[Front-end code change data]

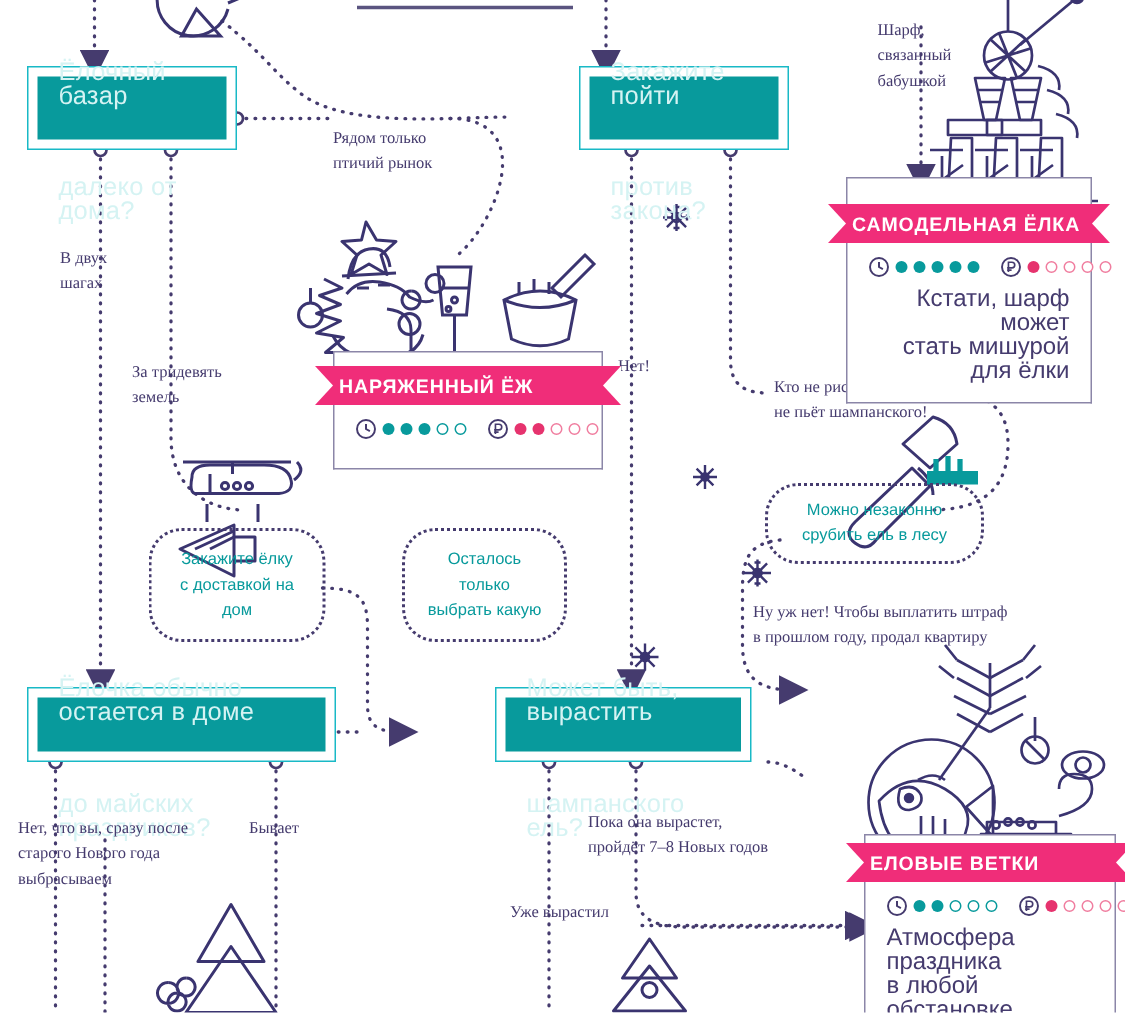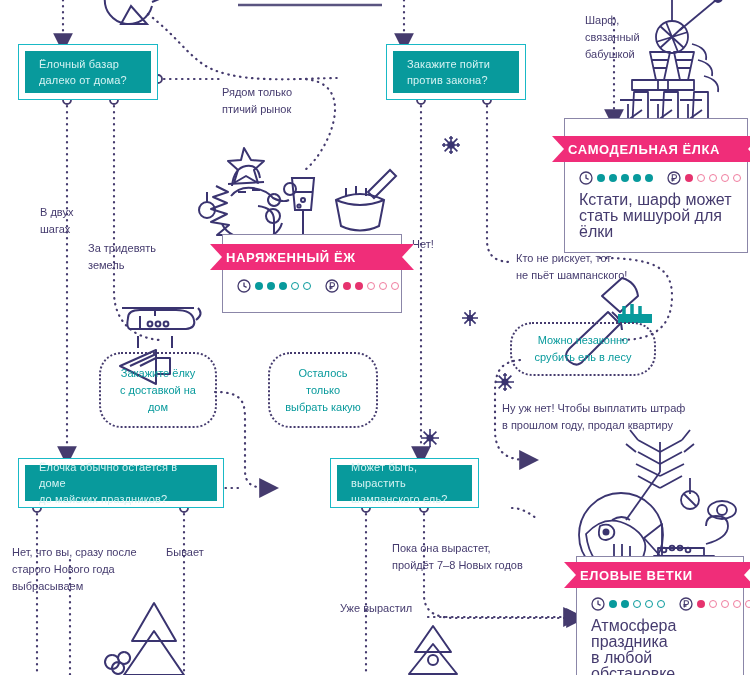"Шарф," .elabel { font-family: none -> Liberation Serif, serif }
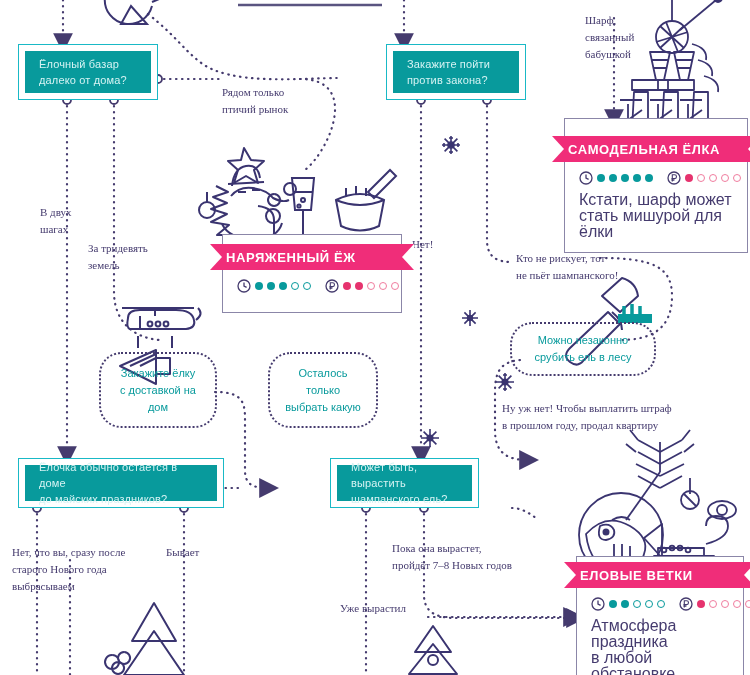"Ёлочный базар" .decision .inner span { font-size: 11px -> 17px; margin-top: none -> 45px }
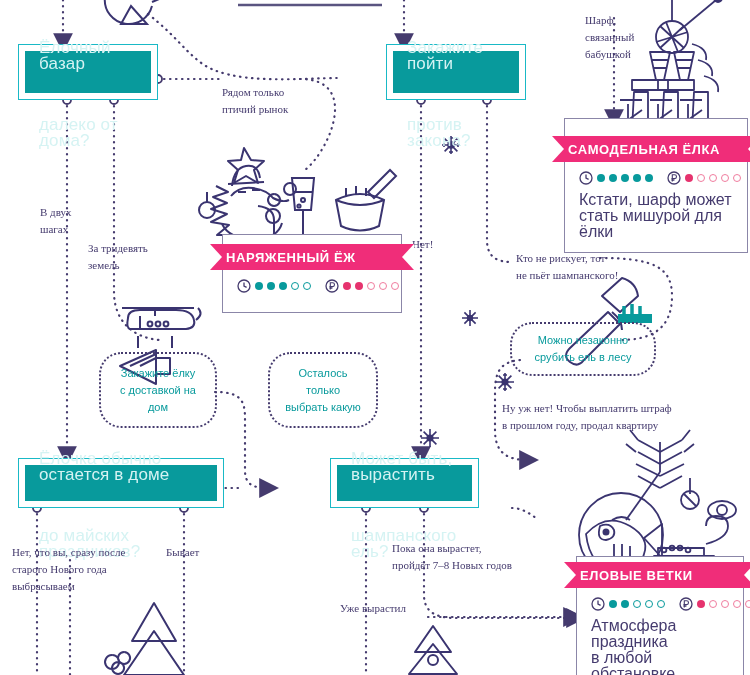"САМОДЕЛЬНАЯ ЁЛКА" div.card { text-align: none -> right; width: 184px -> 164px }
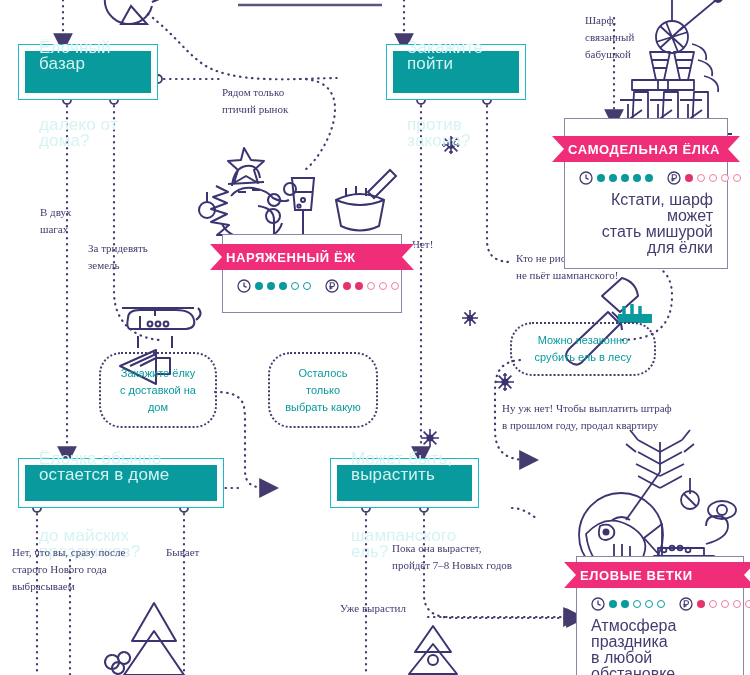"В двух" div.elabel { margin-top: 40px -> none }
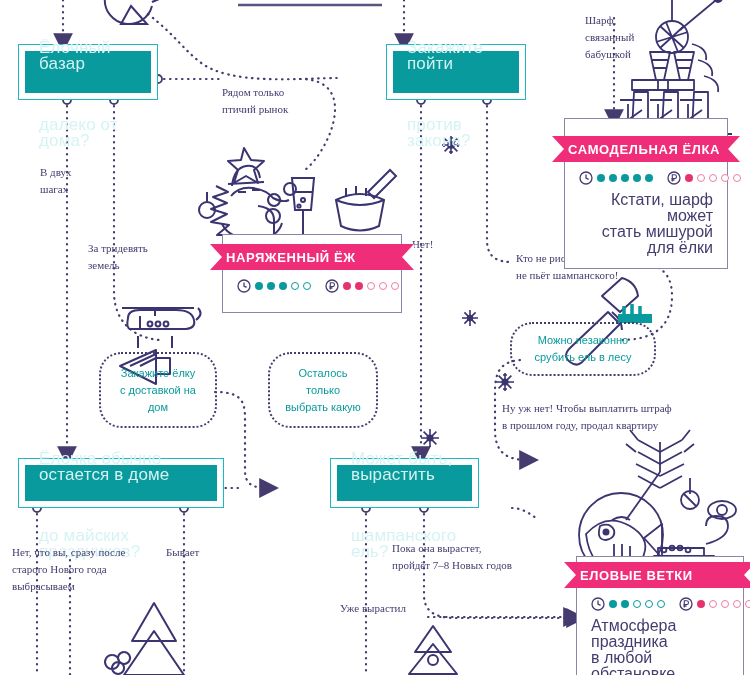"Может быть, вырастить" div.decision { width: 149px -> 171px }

- [Task to complete] All lines above must be repeated exactly, and the pictures must be omitted.

- [Output]
"Шарф," .elabel { font-family: none -> Liberation Serif, serif }
"Ёлочный базар" .decision .inner span { font-size: 11px -> 17px; margin-top: none -> 45px }
"САМОДЕЛЬНАЯ ЁЛКА" div.card { text-align: none -> right; width: 184px -> 164px }
"В двух" div.elabel { margin-top: 40px -> none }
"Может быть, вырастить" div.decision { width: 149px -> 171px }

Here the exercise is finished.